L’ex ministro della Giustizia, Angelino Alfano, “dichiarò il falso” di fronte al Parlamento sul caso Cucchi, sulla base di una “serie di annotazioni falsificate” da parte dei carabinieri. È quanto emerge dai nuovi documenti depositati dal pm Giovanni Musarò nel processo per la morte di Stefano Cucchi. Tra questi anche una scheda riepilogativa redatta da tre carabinieri della stazione Appia: è l’unico documento che l’allora capo di Gabinetto del ministero della Difesa inviò il 2 novembre del 2009 all’omologo del ministero della Giustizia in vista del question time che il ministro Alfano doveva svolgere il giorno dopo in Parlamento.
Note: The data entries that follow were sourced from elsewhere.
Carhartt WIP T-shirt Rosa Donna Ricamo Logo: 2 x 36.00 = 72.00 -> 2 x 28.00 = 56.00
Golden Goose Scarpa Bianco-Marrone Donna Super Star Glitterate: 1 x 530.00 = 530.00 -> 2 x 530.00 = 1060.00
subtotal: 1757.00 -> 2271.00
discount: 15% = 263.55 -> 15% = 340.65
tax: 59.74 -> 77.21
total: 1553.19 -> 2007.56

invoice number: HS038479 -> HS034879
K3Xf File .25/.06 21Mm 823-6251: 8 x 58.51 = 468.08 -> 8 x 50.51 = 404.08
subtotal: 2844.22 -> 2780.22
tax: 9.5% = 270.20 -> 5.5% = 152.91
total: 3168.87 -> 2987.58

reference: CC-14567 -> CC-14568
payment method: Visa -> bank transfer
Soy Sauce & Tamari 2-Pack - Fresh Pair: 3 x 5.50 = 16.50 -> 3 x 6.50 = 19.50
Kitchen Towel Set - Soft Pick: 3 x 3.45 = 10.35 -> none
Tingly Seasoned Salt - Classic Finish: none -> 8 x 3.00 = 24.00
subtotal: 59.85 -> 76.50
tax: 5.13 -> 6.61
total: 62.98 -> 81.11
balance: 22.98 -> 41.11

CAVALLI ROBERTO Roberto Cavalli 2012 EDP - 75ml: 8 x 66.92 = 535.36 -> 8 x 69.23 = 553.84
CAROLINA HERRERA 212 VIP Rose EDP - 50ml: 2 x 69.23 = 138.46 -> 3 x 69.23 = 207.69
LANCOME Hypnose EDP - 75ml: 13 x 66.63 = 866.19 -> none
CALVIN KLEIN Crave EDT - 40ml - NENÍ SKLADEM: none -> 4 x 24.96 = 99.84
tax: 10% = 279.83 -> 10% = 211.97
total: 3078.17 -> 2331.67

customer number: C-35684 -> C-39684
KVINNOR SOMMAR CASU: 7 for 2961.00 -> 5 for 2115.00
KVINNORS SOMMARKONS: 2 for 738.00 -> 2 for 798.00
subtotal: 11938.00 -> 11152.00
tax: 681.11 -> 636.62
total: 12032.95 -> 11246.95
Nel documento i rappresentanti dell’Arma scrivono “che sia la fase dell’intervento e del fermo” di Cucchi, “sia la successiva operazione di redazione degli atti e di perquisizione, si sono svolte senza concitazione, nè particolari contatti fisici, in quanto il fermato, in condizioni fisiche particolarmente debilitate a causa di importanti patologie pregresse, si è dimostrato da subito remissivo e orientato a giustificare la propria posizione giudiziaria piuttosto che contestarla”.
Durante l’udienza odierna, ha testimoniato il generale Vittorio Tomasone, comandante interregionale a Napoli, che ha definito l’arresto “normale” e all’epoca dei fatti convocò una riunione con tutti coloro trattarono la vicenda relativa all’arresto del giovane geometra romano, morto all’ospedale Pertini di Roma dove si trovava ricoverato dopo il fermo dei carabinieri avvenuto nella notte tra il 15 e il 16 ottobre 2009.
Secondo l’accusa, che indaga anche sul successivo presunto depistaggio portato avanti dai militari dell’Arma, nelle carte ci sono le prove dei “falsi e delle omissioni” dell’allora Comando provinciale dei carabinieri di Roma che hanno tratto in inganno anche l’ex ministro della Giustizia. Il 3 novembre 2009, al Senato, Alfano (sopra la foto di quel giorno, ndr) durante la sua informativa accusò implicitamente gli uomini della polizia penitenziaria, ha detto il pm spiegando come il “depistaggio” sarebbe partito subito dopo un dispaccio d’agenzia del 26 ottobre 2009 in cui il parlamentare Luigi Manconi “denunciava che i genitori del ragazzo lo avevano visto dopo l’arresto senza segni in viso mentre il giorno dopo era tumefatto”.
Da quel momento, ha detto Musarò, “da parte dei carabinieri partono una serie di annotazioni falsificate” e Alfano “sulla base di atti falsi”, dichiarò “il falso in Aula, lanciando accuse alla polizia penitenziaria, quando ancora in procura non c’era nulla contro la penitenziaria”. Fino a quel giorno – ha ricordato il pm Musarò – il fascicolo dei pm Barba e Loy sulla morte di Cucchi “era a carico di ignoti e solo dopo le parole di Alfano partirà l’indagine sui poliziotti”. Nella relazione che fu inviata in via Arenula si afferma inoltre che “il carabiniere scelto Gianluca Colicchio, alle 3.55 della notte del 16 ottobre, quando Cucchi si trovava nella stazione dei carabinieri di Tor Sapienza, si intratteneva a dialogare con l’arrestato facendosi raccontare la vicenda e trovandolo lucido, cosciente e in condizioni di salute compatibili con lo stato di detenzione (no ferite, non contusioni o ecchimosi diverse da quelle tipiche della tossicodipendenza in fase avanzata)”.
Per quello che il pm ha definito “un gioco del destino”, il 3 novembre 2009, “quando Alfano ha finito di rispondere all’interrogazione, nel pomeriggio compare davanti ai magistrati il detenuto gambiano Samura Yaya che riferisce di aver sentito nelle camere di sicurezza del tribunale una caduta di Cucchi”. Quella dichiarazione – ha detto il pm – “è stata ritenuta inattendibile con sentenza definitiva”. Nel caso Cucchi, ha concluso Musarò, “si è giocata una partita truccata, con carte segnate”. Una partita “giocata sulle è spalle di una famiglia: qui c’è in gioco la credibilità di un intero sistema”.